# Information supplied
==============================

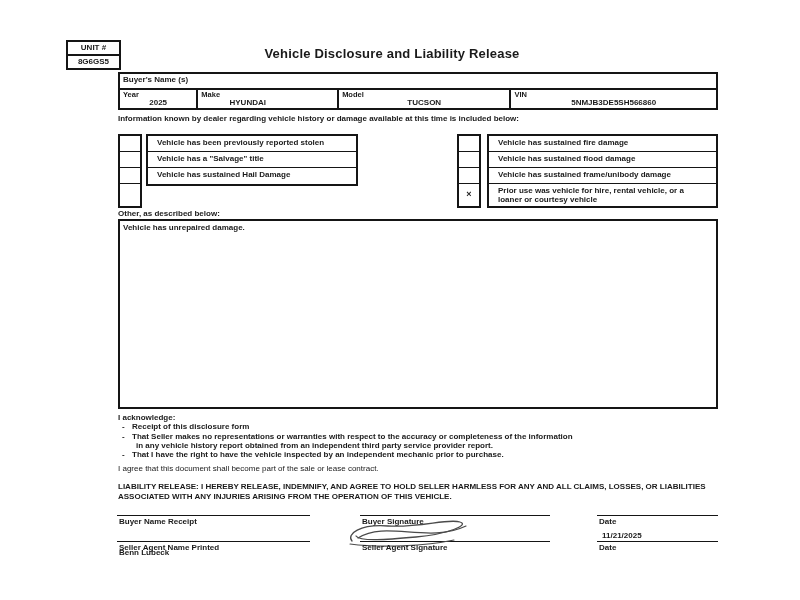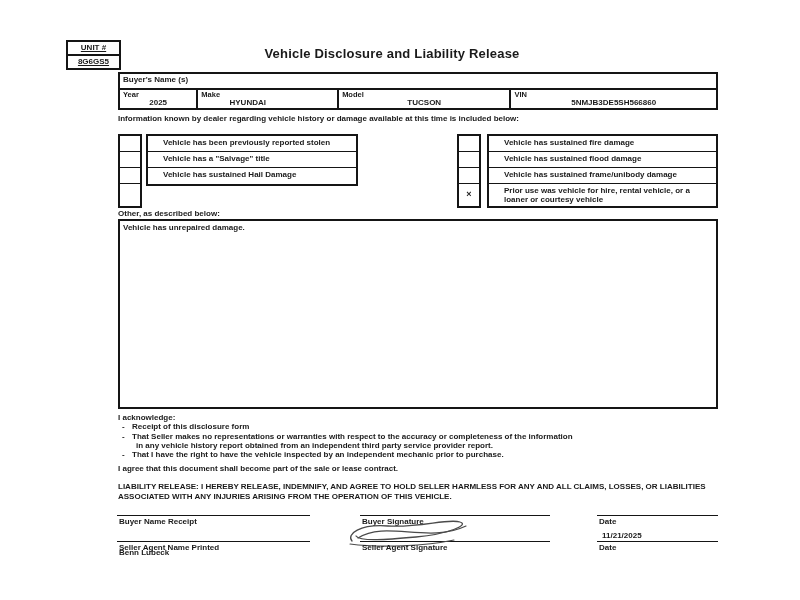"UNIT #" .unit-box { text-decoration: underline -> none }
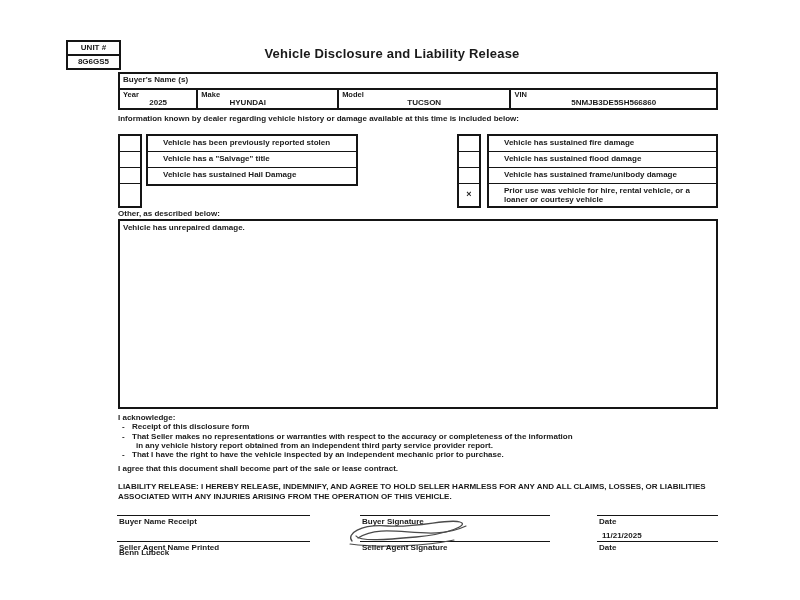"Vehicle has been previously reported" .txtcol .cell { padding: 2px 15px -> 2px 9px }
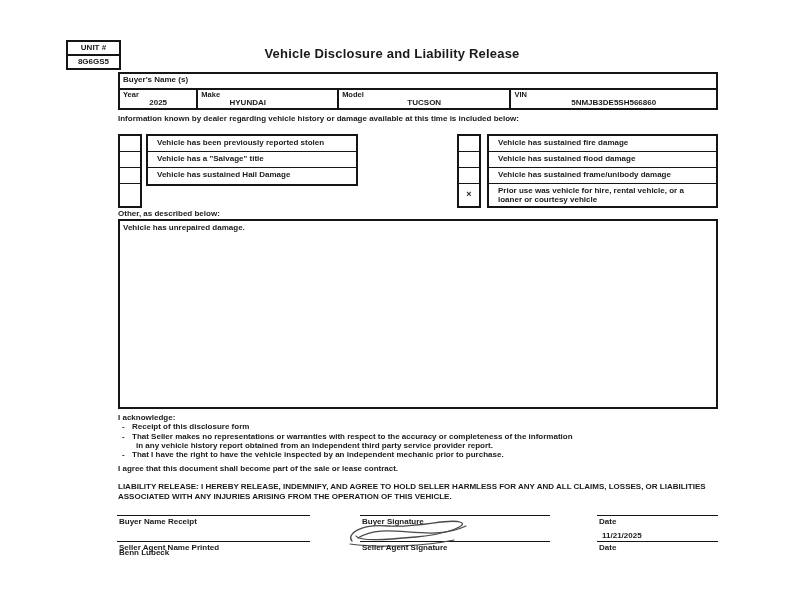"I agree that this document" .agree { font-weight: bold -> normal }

==============================

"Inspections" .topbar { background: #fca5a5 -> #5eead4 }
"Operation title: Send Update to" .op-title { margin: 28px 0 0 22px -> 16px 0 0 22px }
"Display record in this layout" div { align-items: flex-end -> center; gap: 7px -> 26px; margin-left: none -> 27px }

==============================

# What needs to be done
If the string "margin" appears in a line of the entries, report the line.

# Task answer
"Operation title: Send Update to" .op-title { margin: 28px 0 0 22px -> 16px 0 0 22px }
"Display record in this layout" div { align-items: flex-end -> center; gap: 7px -> 26px; margin-left: none -> 27px }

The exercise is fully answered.